Un important plan d’action devrait mener, dès le mois de juin, à la mise en place d’une plateforme transactionnelle numérique regroupant les entreprises de Gatineau et de l’Outaouais.

Une plateforme transactionnelle pour l’achat local en Outaouais

La COVID-19 aura peut-être réussi quelque chose que la région de l’Outaouais n’a jamais été en mesure de réaliser par le passé, à savoir provoquer un véritable élan collectif vers l’achat local. «À quelque chose, malheur est bon», a lancé le maire de Gatineau, Maxime Pedneaud-Jobin, mardi, en annonçant le soutien financier de la Ville à un important plan d’action devant mener, dès le mois de juin, à la mise en place d’une plateforme transactionnelle numérique regroupant les entreprises de Gatineau et de l’Outaouais.

Le conseil municipal a adopté, mardi soir, l’octroi d’une subvention de 123 105 $ pour permettre la réalisation de ce plan d’action. Le projet sera mené par l’Espace d’accélération et de croissance de l’Outaouais (Espace-O). L’organisme dont la portée est régionale coordonne le comité d’intervention tactique économique formé par la Ville de Gatineau en tout début de crise sanitaire. 

Une première phase du plan d’action visera l’élaboration et la mise en oeuvre d’une campagne de promotion de l’achat régional qui sera réalisée en collaboration avec les partenaires économiques, les commerçants et les entrepreneurs de la région. Une deuxième phase permettra la mise en place de la plateforme transactionnelle qui se voudra complémentaire au Panier Bleu lancé récemment par le gouvernement du Québec.

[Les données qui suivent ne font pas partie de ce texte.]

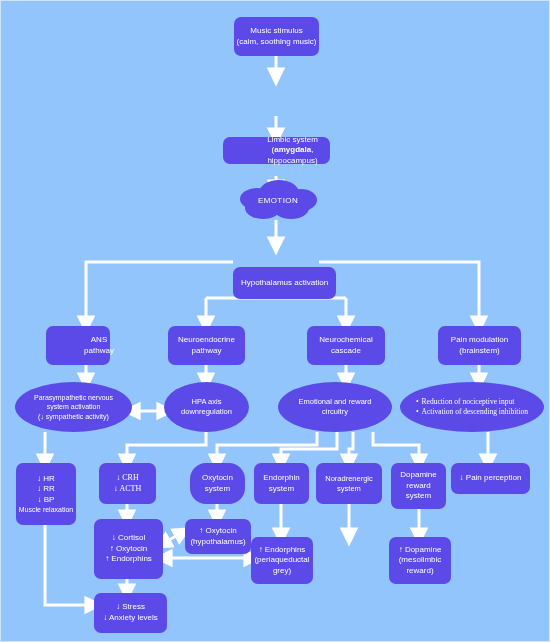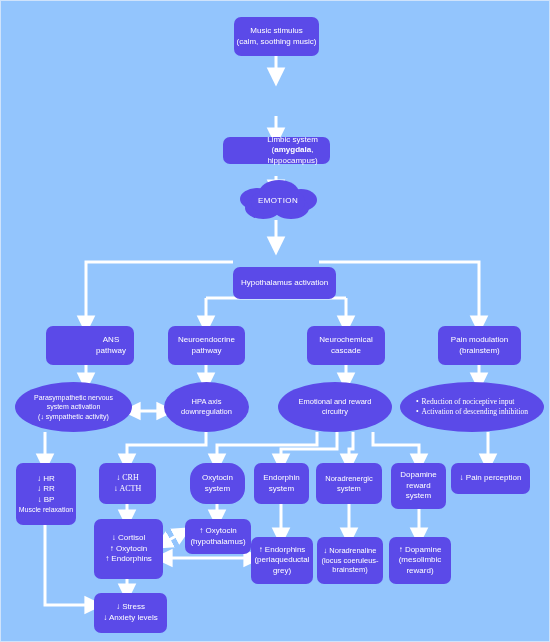--- a/index.html
+++ b/index.html
@@ -159,7 +159,7 @@
     <div>Hypothalamus activation</div>
   </div>
 
-  <div class="node rect t8" style="left:45px;top:325px;width:88px;height:39px;padding-left:42px;">
+  <div class="node rect t8" style="left:45px;top:325px;width:64px;height:39px;padding-left:42px;">
     <div>ANS pathway</div>
   </div>
 

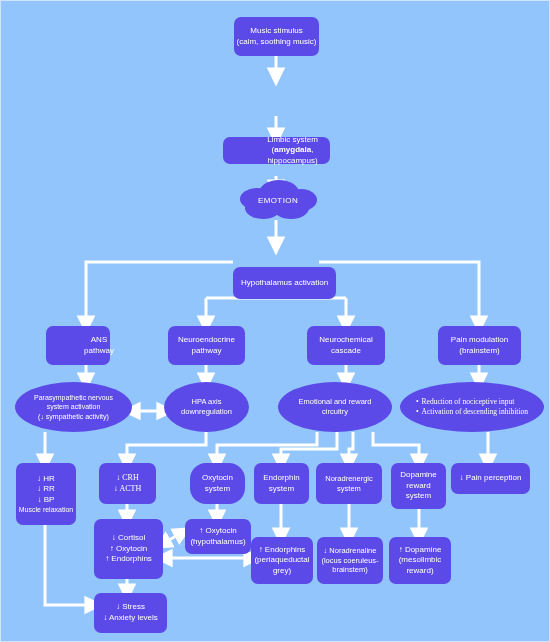--- a/index.html
+++ b/index.html
@@ -285,13 +285,6 @@
     </div>
   </div>
 
-  <div class="node rect t75" style="left:316px;top:536px;width:66px;height:47px;">
-    <div>
-      <div>↓ Noradrenaline</div>
-      <div>(locus coeruleus-</div>
-      <div>brainstem)</div>
-    </div>
-  </div>
 
   <div class="node rect t8" style="left:388px;top:536px;width:62px;height:47px;">
     <div>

Le président de la commission de développement économique, Jean-François LeBlanc dit espérer que cette plateforme soit en opération dès le mois de juin. 


« Je comprends les préoccupations des organismes [...], mais ça fait des années qu’on cherche une façon d’avoir une pensée régionale, grande ville et collective en matière d’achat local »
Maxime Pedneaud-Jobin

La conseillère Audrey Bureau a laissé savoir que cette initiative soulève certaines préoccupations chez les organismes plus locaux qui ont essentiellement la même mission, comme l’Association des professionnels, industriels et commerçants d’Aylmer (APICA). 

«Je comprends les préoccupations des organismes comme l’APICA, mais ça fait des années qu’on cherche une façon d’avoir une pensée régionale, grande ville et collective en matière d’achat local, a répondu la maire Pedneaud-Jobin. Là, en raison du contexte, il y a un effort collectif d’achat local et je pense que c’est important de ne pas brimer les initiatives très locales, mais l’inverse est aussi vrai, il ne faut pas qu’on tire la couverte chacun de notre côté sans avoir un processus régional parce que c’est ça qui va donner toute la force.»